→ **WORK REQUEST**:
Counting every line in the entries below where the word "order" occurs, report how many there are. Give only that number.

*** TASK DATA ***

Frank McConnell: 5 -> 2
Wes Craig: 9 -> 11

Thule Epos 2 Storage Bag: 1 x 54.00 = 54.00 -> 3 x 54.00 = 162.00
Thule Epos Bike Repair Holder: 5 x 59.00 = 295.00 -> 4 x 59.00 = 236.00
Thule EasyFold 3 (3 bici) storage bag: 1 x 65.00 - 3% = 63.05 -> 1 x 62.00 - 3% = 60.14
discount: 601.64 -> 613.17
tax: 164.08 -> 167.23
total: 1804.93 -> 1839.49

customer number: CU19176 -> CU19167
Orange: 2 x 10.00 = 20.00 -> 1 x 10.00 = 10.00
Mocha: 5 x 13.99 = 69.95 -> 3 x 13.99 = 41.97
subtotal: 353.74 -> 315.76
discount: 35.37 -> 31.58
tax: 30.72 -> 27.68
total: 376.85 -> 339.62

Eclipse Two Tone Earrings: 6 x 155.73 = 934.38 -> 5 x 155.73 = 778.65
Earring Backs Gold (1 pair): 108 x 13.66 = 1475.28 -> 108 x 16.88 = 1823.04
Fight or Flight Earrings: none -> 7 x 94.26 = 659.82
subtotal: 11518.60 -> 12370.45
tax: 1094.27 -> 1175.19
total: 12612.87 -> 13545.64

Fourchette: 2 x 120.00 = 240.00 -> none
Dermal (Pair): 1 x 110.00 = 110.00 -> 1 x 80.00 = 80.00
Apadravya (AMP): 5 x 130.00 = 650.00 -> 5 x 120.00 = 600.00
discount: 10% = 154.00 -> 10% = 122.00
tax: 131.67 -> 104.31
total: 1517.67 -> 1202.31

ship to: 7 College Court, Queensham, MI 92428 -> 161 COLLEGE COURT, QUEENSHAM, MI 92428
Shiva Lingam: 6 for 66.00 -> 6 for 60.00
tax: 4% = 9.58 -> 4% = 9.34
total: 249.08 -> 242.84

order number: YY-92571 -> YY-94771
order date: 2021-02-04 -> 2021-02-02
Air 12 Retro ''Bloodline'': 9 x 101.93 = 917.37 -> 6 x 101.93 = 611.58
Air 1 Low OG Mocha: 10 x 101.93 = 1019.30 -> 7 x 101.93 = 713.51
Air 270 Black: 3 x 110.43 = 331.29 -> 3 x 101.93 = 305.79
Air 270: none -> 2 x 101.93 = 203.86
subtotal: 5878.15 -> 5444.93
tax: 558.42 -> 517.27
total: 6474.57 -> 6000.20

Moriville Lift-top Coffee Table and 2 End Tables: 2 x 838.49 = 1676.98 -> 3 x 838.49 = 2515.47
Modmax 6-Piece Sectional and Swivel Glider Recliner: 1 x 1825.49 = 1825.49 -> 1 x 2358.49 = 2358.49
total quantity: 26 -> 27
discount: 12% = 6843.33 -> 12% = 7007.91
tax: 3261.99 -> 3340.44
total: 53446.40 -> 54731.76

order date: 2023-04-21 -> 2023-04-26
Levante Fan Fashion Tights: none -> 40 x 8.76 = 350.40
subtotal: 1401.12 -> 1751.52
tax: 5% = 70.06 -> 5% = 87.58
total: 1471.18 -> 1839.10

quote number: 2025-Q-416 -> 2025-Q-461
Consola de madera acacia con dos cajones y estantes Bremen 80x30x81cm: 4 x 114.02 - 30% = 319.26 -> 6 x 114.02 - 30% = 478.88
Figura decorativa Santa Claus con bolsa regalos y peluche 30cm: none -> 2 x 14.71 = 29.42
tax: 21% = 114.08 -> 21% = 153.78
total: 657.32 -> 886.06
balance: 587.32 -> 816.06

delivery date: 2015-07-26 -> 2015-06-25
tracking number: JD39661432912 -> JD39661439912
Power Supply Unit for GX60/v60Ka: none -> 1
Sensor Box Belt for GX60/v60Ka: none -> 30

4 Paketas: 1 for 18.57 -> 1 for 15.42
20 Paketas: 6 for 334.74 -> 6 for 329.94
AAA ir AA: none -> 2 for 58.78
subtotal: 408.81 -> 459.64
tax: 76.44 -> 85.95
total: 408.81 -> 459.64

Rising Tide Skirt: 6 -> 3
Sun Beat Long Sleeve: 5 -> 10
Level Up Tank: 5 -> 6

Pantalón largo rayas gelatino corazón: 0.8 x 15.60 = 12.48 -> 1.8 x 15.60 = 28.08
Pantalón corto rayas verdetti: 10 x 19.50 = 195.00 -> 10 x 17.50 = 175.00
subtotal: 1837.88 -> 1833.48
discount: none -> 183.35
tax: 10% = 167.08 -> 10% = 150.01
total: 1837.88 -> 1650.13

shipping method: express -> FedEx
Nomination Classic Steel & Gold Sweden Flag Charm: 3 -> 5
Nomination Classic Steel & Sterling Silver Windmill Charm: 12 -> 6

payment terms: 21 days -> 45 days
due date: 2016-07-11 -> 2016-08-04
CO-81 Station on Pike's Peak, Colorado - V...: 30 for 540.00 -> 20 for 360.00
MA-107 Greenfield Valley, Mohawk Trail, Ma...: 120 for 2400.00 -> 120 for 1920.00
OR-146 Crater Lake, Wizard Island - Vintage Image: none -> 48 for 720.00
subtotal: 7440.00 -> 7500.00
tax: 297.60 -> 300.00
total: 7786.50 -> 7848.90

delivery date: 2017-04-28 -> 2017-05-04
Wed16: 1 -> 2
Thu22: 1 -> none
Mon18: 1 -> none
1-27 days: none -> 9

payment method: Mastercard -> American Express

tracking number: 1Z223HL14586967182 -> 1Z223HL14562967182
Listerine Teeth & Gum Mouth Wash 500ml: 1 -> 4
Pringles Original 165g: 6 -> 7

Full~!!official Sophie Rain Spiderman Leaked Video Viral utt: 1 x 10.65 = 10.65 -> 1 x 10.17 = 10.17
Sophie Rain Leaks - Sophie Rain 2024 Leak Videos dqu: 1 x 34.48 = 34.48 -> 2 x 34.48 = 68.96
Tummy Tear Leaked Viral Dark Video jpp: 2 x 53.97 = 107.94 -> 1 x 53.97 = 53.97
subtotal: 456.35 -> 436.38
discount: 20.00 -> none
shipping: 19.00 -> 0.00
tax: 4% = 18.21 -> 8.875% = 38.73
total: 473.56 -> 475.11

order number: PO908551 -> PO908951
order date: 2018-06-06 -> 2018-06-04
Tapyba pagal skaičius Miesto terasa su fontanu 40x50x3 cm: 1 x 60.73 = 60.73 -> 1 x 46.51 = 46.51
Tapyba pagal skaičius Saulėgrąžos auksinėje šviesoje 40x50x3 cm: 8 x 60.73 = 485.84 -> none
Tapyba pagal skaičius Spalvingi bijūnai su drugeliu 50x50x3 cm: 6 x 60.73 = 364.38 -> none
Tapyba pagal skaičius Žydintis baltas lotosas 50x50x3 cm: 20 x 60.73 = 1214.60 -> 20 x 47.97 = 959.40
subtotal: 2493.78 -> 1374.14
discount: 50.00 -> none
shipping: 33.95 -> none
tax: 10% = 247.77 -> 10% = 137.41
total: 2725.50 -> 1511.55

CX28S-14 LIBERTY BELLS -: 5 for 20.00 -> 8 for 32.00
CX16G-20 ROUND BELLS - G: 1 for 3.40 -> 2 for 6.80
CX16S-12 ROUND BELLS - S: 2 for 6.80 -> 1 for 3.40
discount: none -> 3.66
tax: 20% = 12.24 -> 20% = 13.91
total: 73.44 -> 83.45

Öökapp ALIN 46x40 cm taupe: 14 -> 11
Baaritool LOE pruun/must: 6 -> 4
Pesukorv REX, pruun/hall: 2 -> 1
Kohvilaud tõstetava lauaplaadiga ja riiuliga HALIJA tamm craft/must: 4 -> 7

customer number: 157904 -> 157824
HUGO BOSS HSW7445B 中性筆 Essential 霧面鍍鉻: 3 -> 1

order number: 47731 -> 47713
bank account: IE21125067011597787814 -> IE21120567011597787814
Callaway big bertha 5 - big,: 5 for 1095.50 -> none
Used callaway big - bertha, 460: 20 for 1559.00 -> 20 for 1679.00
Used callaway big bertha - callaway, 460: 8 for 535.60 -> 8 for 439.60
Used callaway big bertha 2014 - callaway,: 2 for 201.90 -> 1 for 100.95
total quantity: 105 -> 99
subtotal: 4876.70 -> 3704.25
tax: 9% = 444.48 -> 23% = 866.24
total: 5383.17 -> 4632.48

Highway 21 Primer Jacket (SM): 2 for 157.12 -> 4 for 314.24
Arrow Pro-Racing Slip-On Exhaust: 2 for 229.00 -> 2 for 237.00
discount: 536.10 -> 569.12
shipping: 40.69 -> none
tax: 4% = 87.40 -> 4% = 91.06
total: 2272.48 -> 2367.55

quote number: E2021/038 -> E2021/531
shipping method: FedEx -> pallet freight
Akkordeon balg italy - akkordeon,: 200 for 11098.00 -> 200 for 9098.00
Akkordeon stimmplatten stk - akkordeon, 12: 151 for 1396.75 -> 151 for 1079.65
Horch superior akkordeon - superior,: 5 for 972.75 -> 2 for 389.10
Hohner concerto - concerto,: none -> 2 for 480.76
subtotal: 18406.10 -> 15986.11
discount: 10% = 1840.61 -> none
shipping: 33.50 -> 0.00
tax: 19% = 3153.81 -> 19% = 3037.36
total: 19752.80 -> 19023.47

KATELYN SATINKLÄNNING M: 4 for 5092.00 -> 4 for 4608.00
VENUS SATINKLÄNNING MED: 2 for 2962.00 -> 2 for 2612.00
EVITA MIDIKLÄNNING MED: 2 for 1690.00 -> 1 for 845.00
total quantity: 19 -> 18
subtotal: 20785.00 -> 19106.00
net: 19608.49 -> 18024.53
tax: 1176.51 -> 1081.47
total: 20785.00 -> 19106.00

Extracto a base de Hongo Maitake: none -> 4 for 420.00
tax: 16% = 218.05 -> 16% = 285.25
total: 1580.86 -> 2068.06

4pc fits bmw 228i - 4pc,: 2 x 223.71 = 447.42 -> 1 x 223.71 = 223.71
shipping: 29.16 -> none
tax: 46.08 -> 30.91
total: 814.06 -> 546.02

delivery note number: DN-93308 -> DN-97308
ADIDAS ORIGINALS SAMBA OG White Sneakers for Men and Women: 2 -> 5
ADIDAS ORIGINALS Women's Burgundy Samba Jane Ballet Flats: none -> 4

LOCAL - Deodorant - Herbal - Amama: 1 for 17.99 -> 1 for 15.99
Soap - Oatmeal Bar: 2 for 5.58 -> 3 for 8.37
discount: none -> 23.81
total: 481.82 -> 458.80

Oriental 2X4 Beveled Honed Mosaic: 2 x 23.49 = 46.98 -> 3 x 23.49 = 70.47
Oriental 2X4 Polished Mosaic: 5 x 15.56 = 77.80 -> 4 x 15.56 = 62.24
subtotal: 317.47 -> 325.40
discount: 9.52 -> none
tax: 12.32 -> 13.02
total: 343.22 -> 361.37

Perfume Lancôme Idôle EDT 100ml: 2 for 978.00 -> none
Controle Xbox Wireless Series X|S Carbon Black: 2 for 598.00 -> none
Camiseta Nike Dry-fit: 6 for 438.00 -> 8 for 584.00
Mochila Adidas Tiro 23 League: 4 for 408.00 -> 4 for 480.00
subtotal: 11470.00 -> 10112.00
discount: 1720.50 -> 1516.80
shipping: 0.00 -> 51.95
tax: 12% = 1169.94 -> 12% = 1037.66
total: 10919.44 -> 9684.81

*** End of TASK DATA ***

→ **ANSWER TO THE PROBLEM**:
6